SummaRuNNer: Hierarchical RNN for Summarization

Updated 4 January 2026

The paper demonstrates that the hierarchical bi-GRU architecture combined with interpretable feature scoring achieves state-of-the-art extractive summarization on news datasets.
It employs sequential binary classification and a logistic scoring function to assess content, salience, novelty, and positional biases in sentence selection.
The model introduces dual training paradigms—oracle-based extractive and end-to-end abstractive training—enhancing both performance and interpretability through per-feature visualizations.

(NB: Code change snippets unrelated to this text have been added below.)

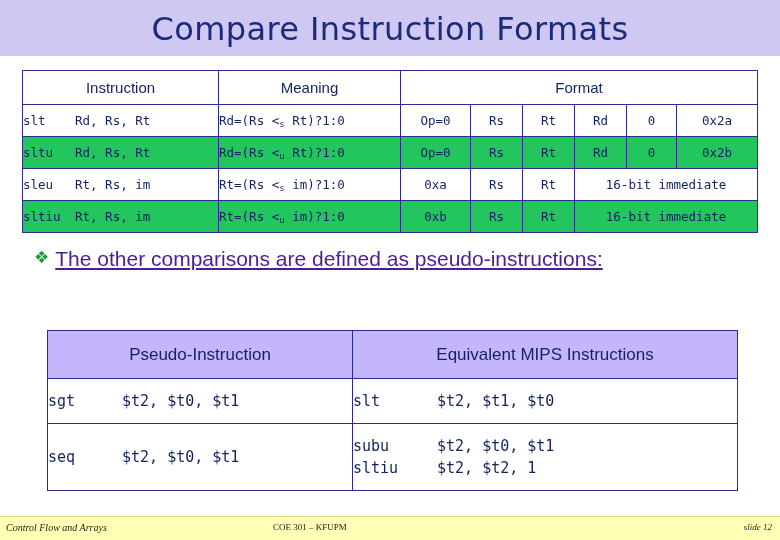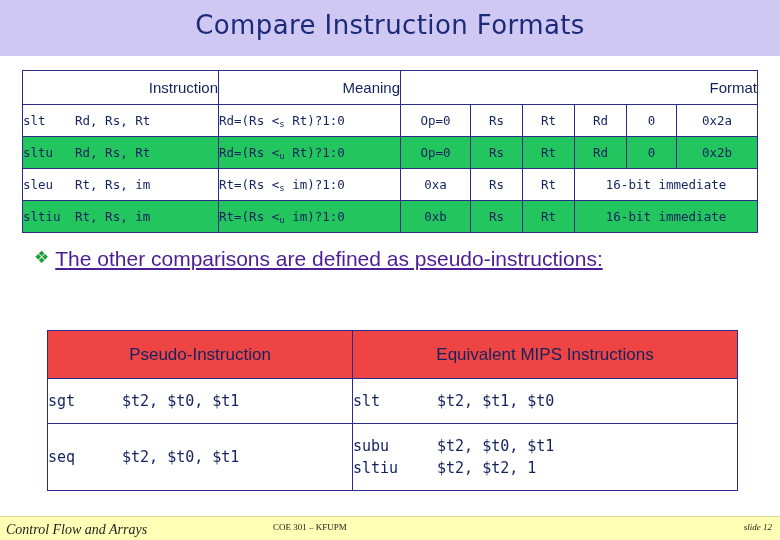--- a/index.html
+++ b/index.html
@@ -28,21 +28,21 @@
     height: 56px;
     background: #cfc8f2;
   }
   .title-text {
     position: absolute;
     left: 0;
     top: 10px;
     width: 780px;
     text-align: center;
     font-family: "DejaVu Sans", sans-serif;
-    font-size: 26px;
+    font-size: 32px;
     color: #1c2a7a;
     letter-spacing: 0.4px;
   }
   
   .fmt-table {
     position: absolute;
     left: 22px;
     top: 70px;
     width: 735px;
     border-collapse: collapse;
@@ -52,21 +52,21 @@
     border: 1px solid #2b2b8f;
     padding: 0;
     height: 31px;
     vertical-align: middle;
     font-weight: normal;
   }
   .fmt-table th {
     font-family: "Liberation Sans", sans-serif;
     font-size: 15px;
     color: #13235e;
-    text-align: right;
+    text-align: center;
     height: 33px;
   }
   .mono {
     font-family: "DejaVu Sans Mono", monospace;
     font-size: 12.5px;
     font-weight: bold;
     color: #13235e;
   }
   .cell-center { text-align: center; }
   .cell-left { text-align: left; padding-left: 8px; }
@@ -115,21 +115,21 @@
     border-collapse: collapse;
     table-layout: fixed;
   }
   .pseudo-table td, .pseudo-table th {
     border: 1px solid #2b2b8f;
     padding: 0;
     vertical-align: middle;
     font-weight: normal;
   }
   .pseudo-table th {
-    background: #ef4444;
+    background: #c4b5fd;
     height: 47px;
     font-family: "Liberation Sans", sans-serif;
     font-size: 17px;
     color: #13235e;
     text-align: center;
   }
   .pseudo-table td {
     height: 44px;
     background: #ffffff;
   }
@@ -166,21 +166,21 @@
     width: 780px;
     height: 23px;
     background: #ffffb5;
     border-top: 1px solid #d8d88f;
   }
   .footer-left {
     position: absolute;
     left: 6px;
     top: 5px;
     font-family: "Liberation Serif", serif;
-    font-size: 14px;
+    font-size: 10px;
     font-style: italic;
     color: #222222;
     text-align: center;
   }
   .footer-center {
     position: absolute;
     left: 0;
     top: 5px;
     width: 620px;
     text-align: center;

SummaRuNNer is a recurrent neural network-based sequence model for extractive summarization of documents. It re-casts the extractive summarization problem as sequential binary classification over sentences, using a hierarchical architecture of bidirectional Gated Recurrent Units (GRUs) at the word and sentence levels, and integrates interpretable feature-based scoring for content, salience, novelty, and positional biases. The architecture enables both standard extractive supervision with oracle-generated labels and a novel abstractive training paradigm utilizing only human-written abstracts. SummaRuNNer achieves performance that is comparable to, or better than, state-of-the-art neural extractive models on multiple summarization benchmarks, and offers unique interpretability through per-feature contribution visualizations (Nallapati et al., 2016).

1. Hierarchical Model Architecture

SummaRuNNer's architecture consists of two stacked bi-directional GRU layers: a word-level bi-GRU operating over the tokens within each sentence, and a sentence-level bi-GRU that processes the sequence of sentence embeddings representing the whole document. The model sequentially classifies each sentence for inclusion in the summary.

For document $d$ of $N_d$ sentences:

Word-level bi-GRU: For sentence $i$ , each token $t$ is passed through a forward and backward GRU. The hidden states $\{h^w_{i, t}\}$ are average-pooled to obtain a fixed-length sentence embedding $x_i$ .
Sentence-level bi-GRU: The sentence embeddings $\{x_i\}$ are processed bidirectionally to yield sentence representations $h_i = [h_i^f, h_i^b]$ .
Document vector: The document context vector is

$d = \tanh ( W_d \,\frac{1}{N_d} \sum_{j=1}^{N_d} [h_j^f, h_j^b] + b_d )$

where $W_d$ and $b_d$ are learnable parameters.

The GRU recurrence is as follows (for generic input $x_j$ and hidden state $h_{j-1}$ ):

$\begin{align*} u_j & = \sigma( W_{ux} x_j + W_{uh} h_{j-1} + b_u ) \ r_j & = \sigma( W_{rx} x_j + W_{rh} h_{j-1} + b_r ) \ h'_j & = \tanh( W_{hx} x_j + W_{hh} ( r_j \odot h_{j-1} ) + b_h ) \ h_j & = (1-u_j) \odot h'_j + u_j \odot h_{j-1} \end{align*}$

where $\sigma$ denotes the sigmoid function and $\odot$ denotes element-wise multiplication (Nallapati et al., 2016).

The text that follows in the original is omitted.